Entrants have three options for submitting their programs.

All entrants must submit their entries on CD, DVD or USB Flash media via a message service requiring a receipt signature and having a time/date stamp (E.g. Certified, Registered, FedEx, UPS, etc). Entries must be mailed on or after 3 May 2010 and on or before 7 June 2010. Date of mailing, and not date of receipt, will be used to determine priority.
  1. Entrants may chose to allow Contest Management to install and test the programs.
  2. Entrants may install their previously submitted programs at the testing site on a management supplied Windows OS computer.
  3. Entrants may bring a computer to the testing site and install and run the programs at the testing site.

Entrants choosing options 1 or 2 must submit programs that are able to run on Windows XP, Vista and/or Windows 7 OS machines.

All entrants must transmit their entry to:

Loebner Prize Contest
c/o Crown Industries, Inc.
155 North Park St.
East Orange, NJ 07017

Entrants choosing options (2) or (3) must schedule the time/date of their appearance with me PRIOR to 7 June for testing at the mailing address given. The testing date must be between 8 June and 30 June.

Final Four entrants who chose submission option (1) do NOT have to be present at the competition. Those who choose options (2) or (3) MUST be present to install and operate their entries.

No entry will be tested by contest management which requires contest management to key in path names.

No entry will be tested by contest management which requires contest management to modify system variables (although these may be modified by a supplied installer).

No entry will be tested by contest management which does not provide, on the transmittal media, all necessary programs, interpreters, etc (e.g. Perl, MySQL, etc).

Only the first 16 compliant entries will be evaluated in depth. This means that all entries will be tested in order of receipt for compliance with the rules. The 16 compliant entries having the earliest time stamps will be screened according to the criteria in point 4, below.

If there is no compliant Entry for the 2010 Competition, the total $5000 prize money will be added to the 2011 Competition prize, and the 2011 Competition will be held under these rules.

2: COMMUNICATIONS PROTOCOL.

The Loebner Prize Protocol (LPP) will be used in the 2010 through 2014 competitions. Each Entry Program must communicate with a "Judge Communications" program in the following manner:
The LPP is a character by character asynchronous communications protocol.
Each program, upon startup, must provide a “browse” function to select a directory. Communications shall be by means of the creation, detection, and deletion of sub-directories within the specified communications directory.

A. To simulate a key press the entry program must create a sub-directory within the communications directory with the following format:
“sequence_number.key press-name.extension”

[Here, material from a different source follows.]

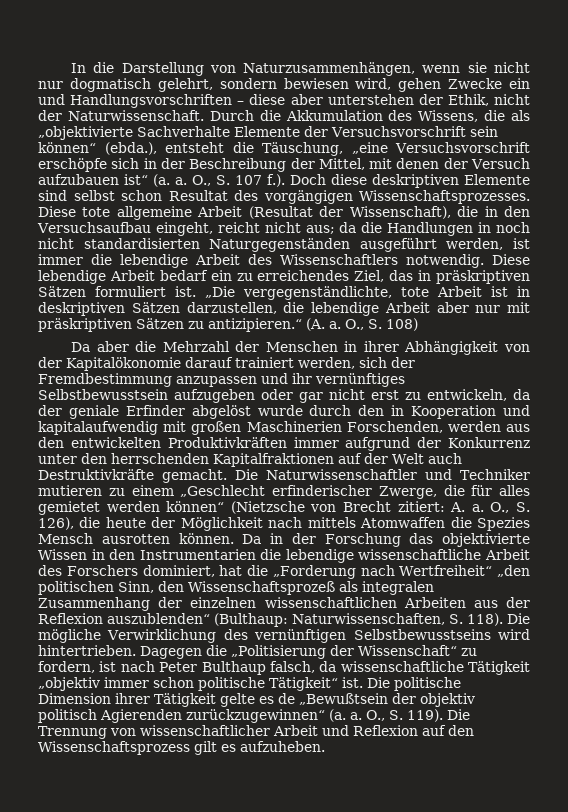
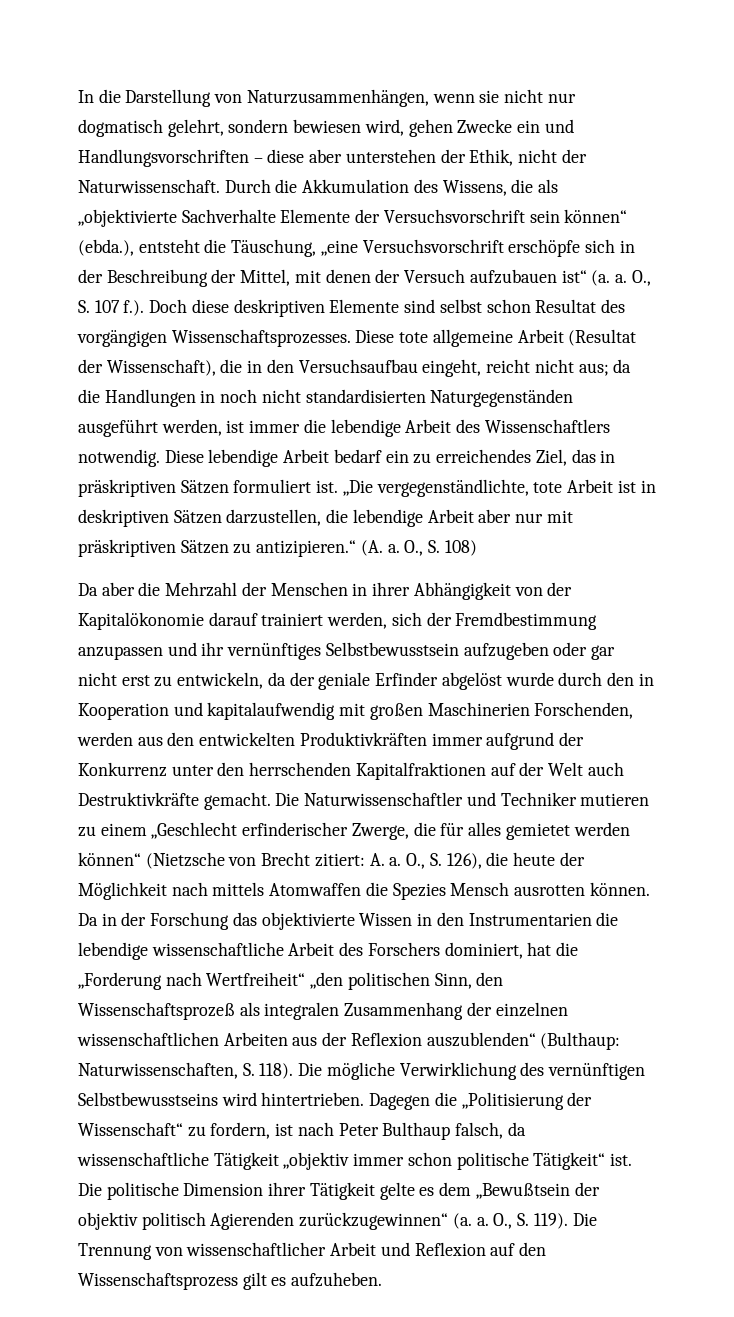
- Die politische Dimension ihrer Tätigkeit gelte es de „Bewußtsein der objektiv politisch Agierenden zurückzugewinnen“ (a. a.
+ Die politische Dimension ihrer Tätigkeit gelte es dem „Bewußtsein der objektiv politisch Agierenden zurückzugewinnen“ (a. a.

a. Where sequence_number is unique and monotonically increasing both lexically and numerically.
b. “keypress-name” is either a single letter (case sensitive) or the name of the special character, as appended to these rules.
c. The extension is “.other”

For example, were a program to create the following pattern of sub-directories:

0000000123.H.other
0000000235.e.other
0000000456.l.other
0000000789.l.other
0000000888.o.other
0000001234.comma.other
0000002222.space.other
0000002345.J.other
0000004567.i.other
0000006789.m.other
0000007777.period.other
0000008123.Return.other
0000010000.H.other
0000010001.o.other
0000010002.w.other
0000010005.space.other
0000020000.a.other
0000020001.r.other
0000020005.e.other
0000030000.space.other
0000030001.y.other
0000040000.o.other
0000050000.u.other
0000050010.question.other

the program would have transmitted the utterance:

Hello, Jim.
How are you?

The judge program will post the letters on the appropriate window in "real-time," that is as quickly as the operating system and program permit. Entrants may wish to incorporate a time delay between creating subdirectories (ie indicating key presses) to mimic typing. Sequence numbers themselves do not indicate more than the sequence of characters, not the inter-character timing.

There are no restrictions on the sequence numbers except that they be monotonically increasing lexically and numerically.

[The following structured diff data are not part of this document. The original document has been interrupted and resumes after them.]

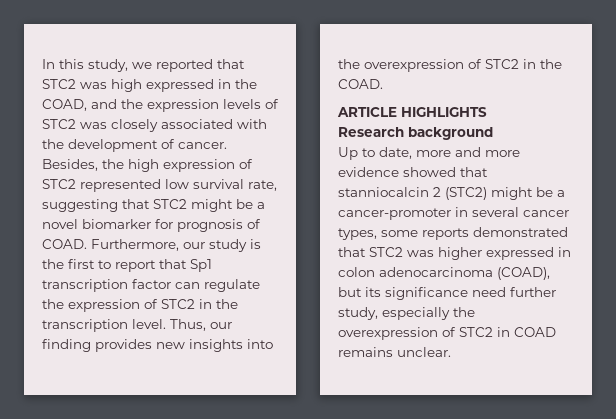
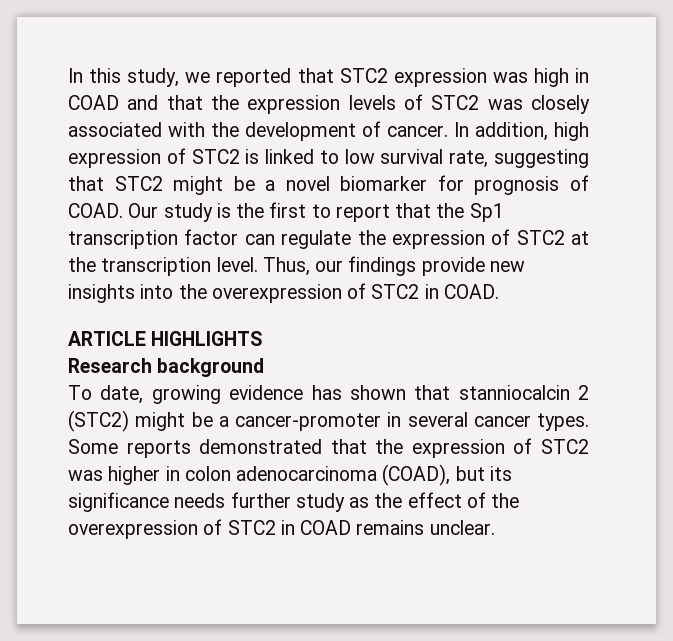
- In this study, we reported that STC2 was high expressed in the COAD, and the expression levels of STC2 was closely associated with the development of cancer.
+ In this study, we reported that STC2 expression was high in COAD and that the expression levels of STC2 was closely associated with the development of cancer.
- Besides, the high expression of STC2 represented low survival rate, suggesting that STC2 might be a novel biomarker for prognosis of COAD.
+ In addition, high expression of STC2 is linked to low survival rate, suggesting that STC2 might be a novel biomarker for prognosis of COAD.
- Furthermore, our study is the first to report that Sp1 transcription factor can regulate the expression of STC2 in the transcription level.
+ Our study is the first to report that the Sp1 transcription factor can regulate the expression of STC2 at the transcription level.
- Thus, our finding provides new insights into the overexpression of STC2 in the COAD.
+ Thus, our findings provide new insights into the overexpression of STC2 in COAD.
- Up to date, more and more evidence showed that stanniocalcin 2 (STC2) might be a cancer-promoter in several cancer types, some reports demonstrated that STC2 was higher expressed in colon adenocarcinoma (COAD), but its significance need further study, especially the overexpression of STC2 in COAD remains unclear.
+ To date, growing evidence has shown that stanniocalcin 2 (STC2) might be a cancer-promoter in several cancer types. Some reports demonstrated that the expression of STC2 was higher in colon adenocarcinoma (COAD), but its significance needs further study as the effect of the overexpression of STC2 in COAD remains unclear.

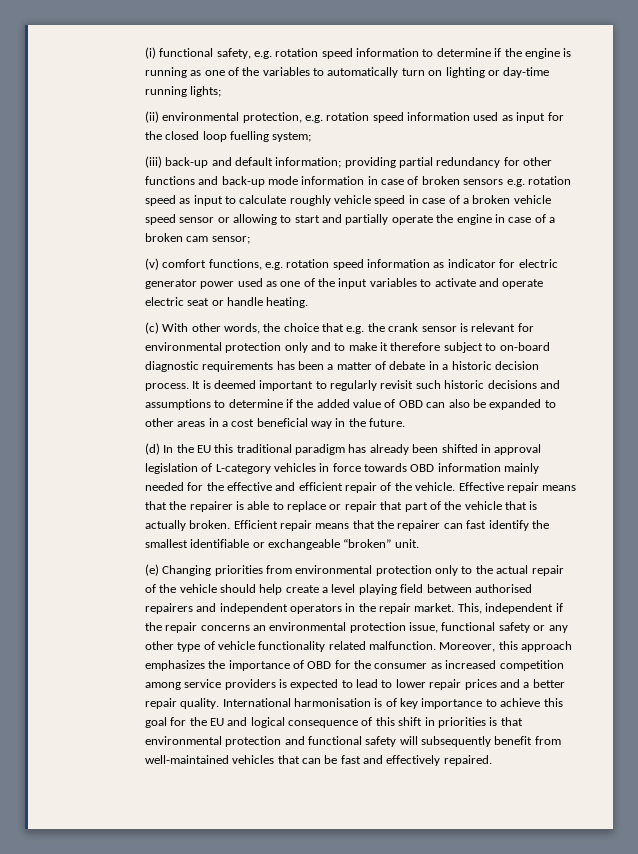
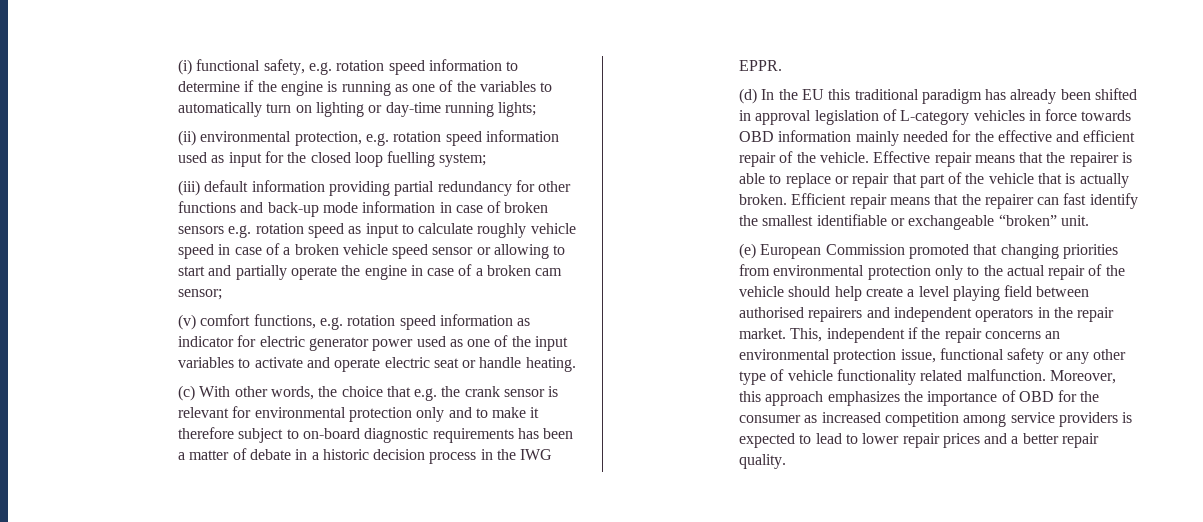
- (iii) back-up and default information; providing partial redundancy for other functions and back-up mode information in case of broken sensors e.g. rotation speed as input to calculate roughly vehicle speed in case of a broken vehicle speed sensor or allowing to start and partially operate the engine in case of a broken cam sensor;
+ (iii) default information providing partial redundancy for other functions and back-up mode information in case of broken sensors e.g. rotation speed as input to calculate roughly vehicle speed in case of a broken vehicle speed sensor or allowing to start and partially operate the engine in case of a broken cam sensor;
- (c) With other words, the choice that e.g. the crank sensor is relevant for environmental protection only and to make it therefore subject to on-board diagnostic requirements has been a matter of debate in a historic decision process. It is deemed important to regularly revisit such historic decisions and assumptions to determine if the added value of OBD can also be expanded to other areas in a cost beneficial way in the future.
+ (c) With other words, the choice that e.g. the crank sensor is relevant for environmental protection only and to make it therefore subject to on-board diagnostic requirements has been a matter of debate in a historic decision process in the IWG EPPR.
- (e) Changing priorities from environmental protection only to the actual repair of the vehicle should help create a level playing field between authorised repairers and independent operators in the repair market.
+ (e) European Commission promoted that changing priorities from environmental protection only to the actual repair of the vehicle should help create a level playing field between authorised repairers and independent operators in the repair market.
- International harmonisation is of key importance to achieve this goal for the EU and logical consequence of this shift in priorities is that environmental protection and functional safety will subsequently benefit from well-maintained vehicles that can be fast and effectively repaired.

B. To detect a key press by the judge, the program must detect, within the communications directory a sub-directory with the same format, but extension “.judge” and then must remove or delete the judge’s sub-directory from the communications directory.

A previous version of the judge program is available at:

http://loebner.net/Prizef/JComm.txt

Note: This is a Perl program stored as .txt to enable downloading. To run the program after Perl has been installed, change the extension to .pl Note also that there will be an update to this program but the basic communications strategy will not change

3: INTERACTION SEQUENCE.

Judges will begin each round by making initial comments with the entities. Upon receiving an utterance from a judge, the entities will respond. Judges will continue interacting with the entities for 25 minutes. At the conclusion of the 25 minutes, each judge will will declare one of the two entities to be the human.

The both human and entry program must wait until the judge starts the interaction.

Entries will be expected to respond to the judges' initial comment or question. There will be no restrictions on what names etc the entries, humans, or judges can use, nor any other restrictions on the content of the conversations.

Contest management reserves the right to enter one or more publicly available open source programs,

3: SCORING THE "FINAL FOUR".

We wish

(a) each Entry to be compared at least once with every Confederate;
(b) each Judge to evaluate every Entry,
(c) each Judge to evaluate every Confederate.

Label the four Entries E1..E4, four Confederates C1..C4, and four judges J1..J4

The following matrix has Judges as rows and Entry Programs as columns. The intersection of each row and column shows which human Confederate is assigned to the combination of Entry and Judge.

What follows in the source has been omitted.